**TASK TO COMPLETE:** Copy out each line of the data that holds the string "looking".

**DATA EXTRACTS:**
==============================
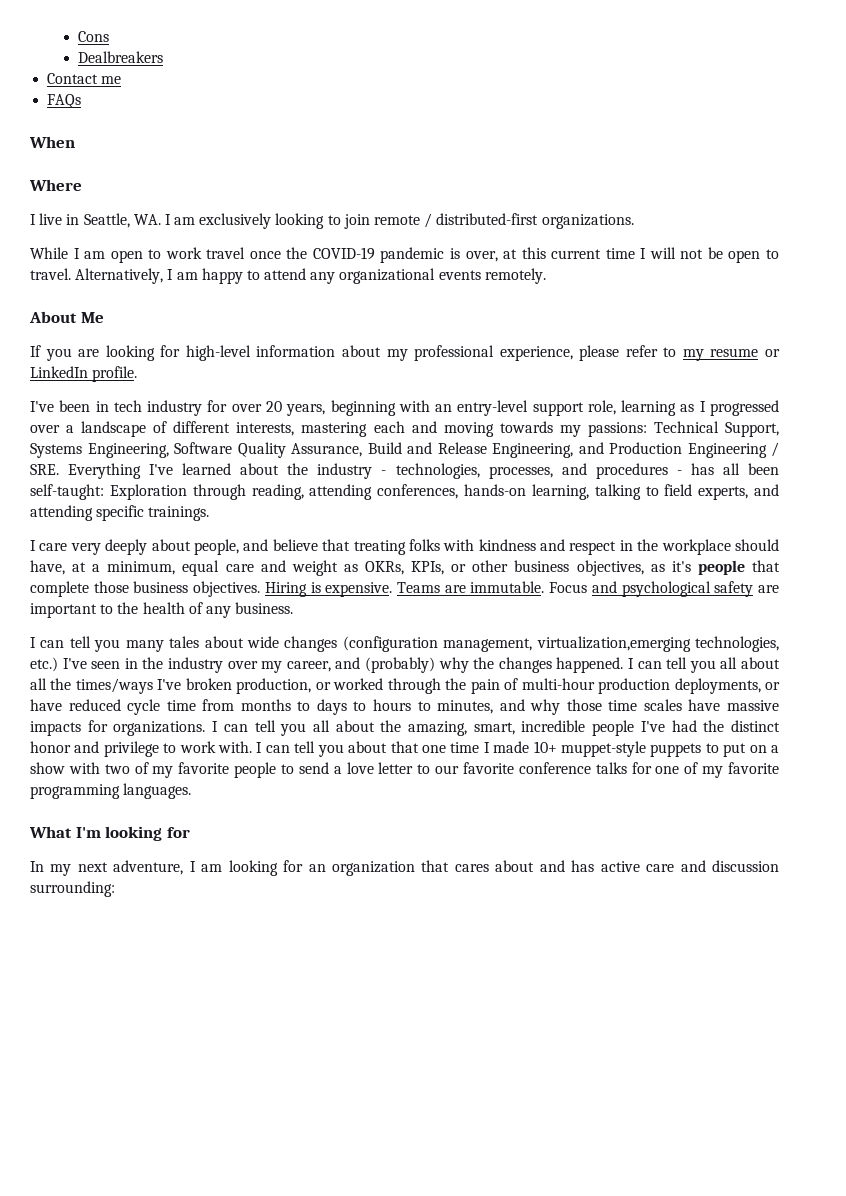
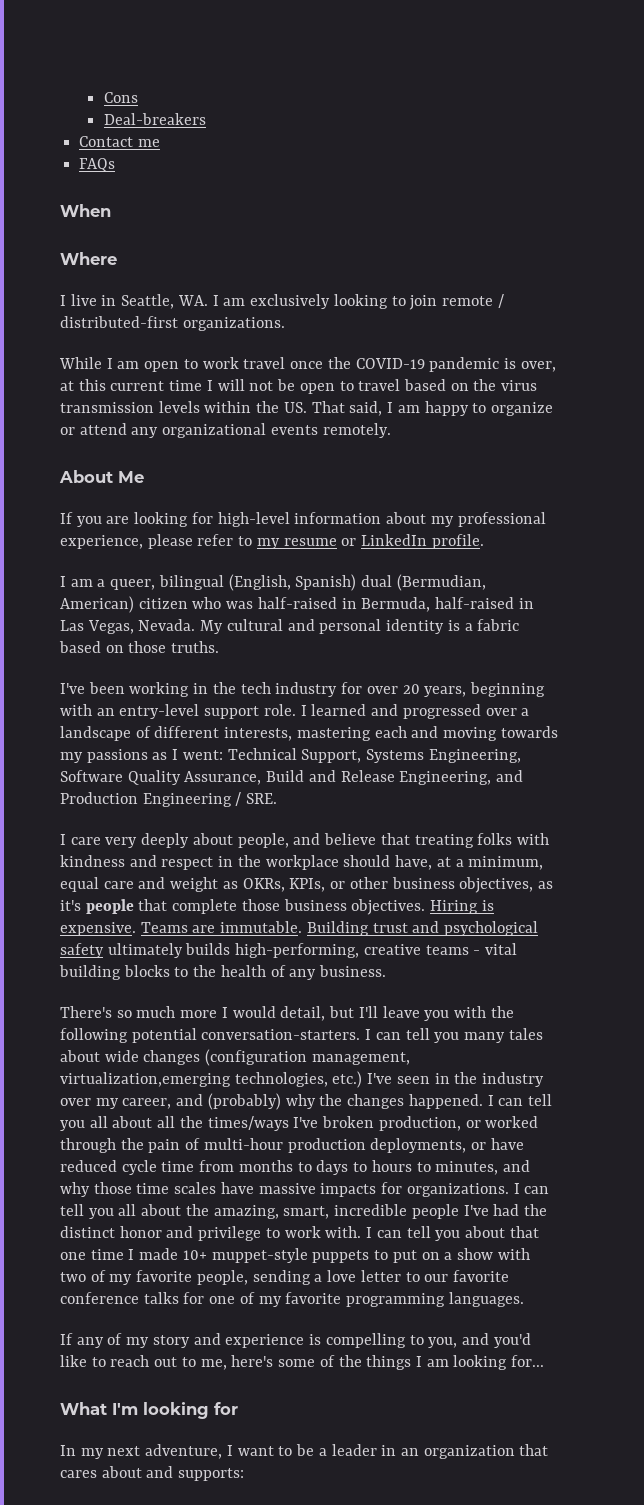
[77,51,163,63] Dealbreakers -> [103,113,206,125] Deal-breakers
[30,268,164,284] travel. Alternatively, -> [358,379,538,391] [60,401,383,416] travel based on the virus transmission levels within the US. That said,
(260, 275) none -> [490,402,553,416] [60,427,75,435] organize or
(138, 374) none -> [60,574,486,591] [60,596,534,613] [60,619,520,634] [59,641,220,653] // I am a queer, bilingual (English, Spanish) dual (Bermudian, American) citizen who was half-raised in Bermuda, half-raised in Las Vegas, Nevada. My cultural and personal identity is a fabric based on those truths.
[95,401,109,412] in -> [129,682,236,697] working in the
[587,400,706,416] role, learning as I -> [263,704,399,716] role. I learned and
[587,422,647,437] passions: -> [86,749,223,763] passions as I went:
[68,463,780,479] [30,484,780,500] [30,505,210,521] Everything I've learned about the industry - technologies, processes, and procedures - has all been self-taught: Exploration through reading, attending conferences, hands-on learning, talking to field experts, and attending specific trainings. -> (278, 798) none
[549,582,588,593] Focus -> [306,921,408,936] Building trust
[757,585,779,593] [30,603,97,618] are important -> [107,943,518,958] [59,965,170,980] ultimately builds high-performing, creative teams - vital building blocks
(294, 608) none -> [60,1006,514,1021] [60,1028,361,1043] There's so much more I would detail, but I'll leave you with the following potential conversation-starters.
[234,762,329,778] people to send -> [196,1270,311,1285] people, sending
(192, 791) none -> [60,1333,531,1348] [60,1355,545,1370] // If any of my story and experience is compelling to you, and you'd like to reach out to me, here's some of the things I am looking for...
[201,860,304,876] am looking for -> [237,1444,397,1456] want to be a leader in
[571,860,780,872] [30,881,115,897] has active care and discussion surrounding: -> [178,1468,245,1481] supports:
==============================
**FINISHED EXERCISE:**
(192, 791) none -> [60,1333,531,1348] [60,1355,545,1370] // If any of my story and experience is compelling to you, and you'd like to reach out to me, here's some of the things I am looking for...
[201,860,304,876] am looking for -> [237,1444,397,1456] want to be a leader in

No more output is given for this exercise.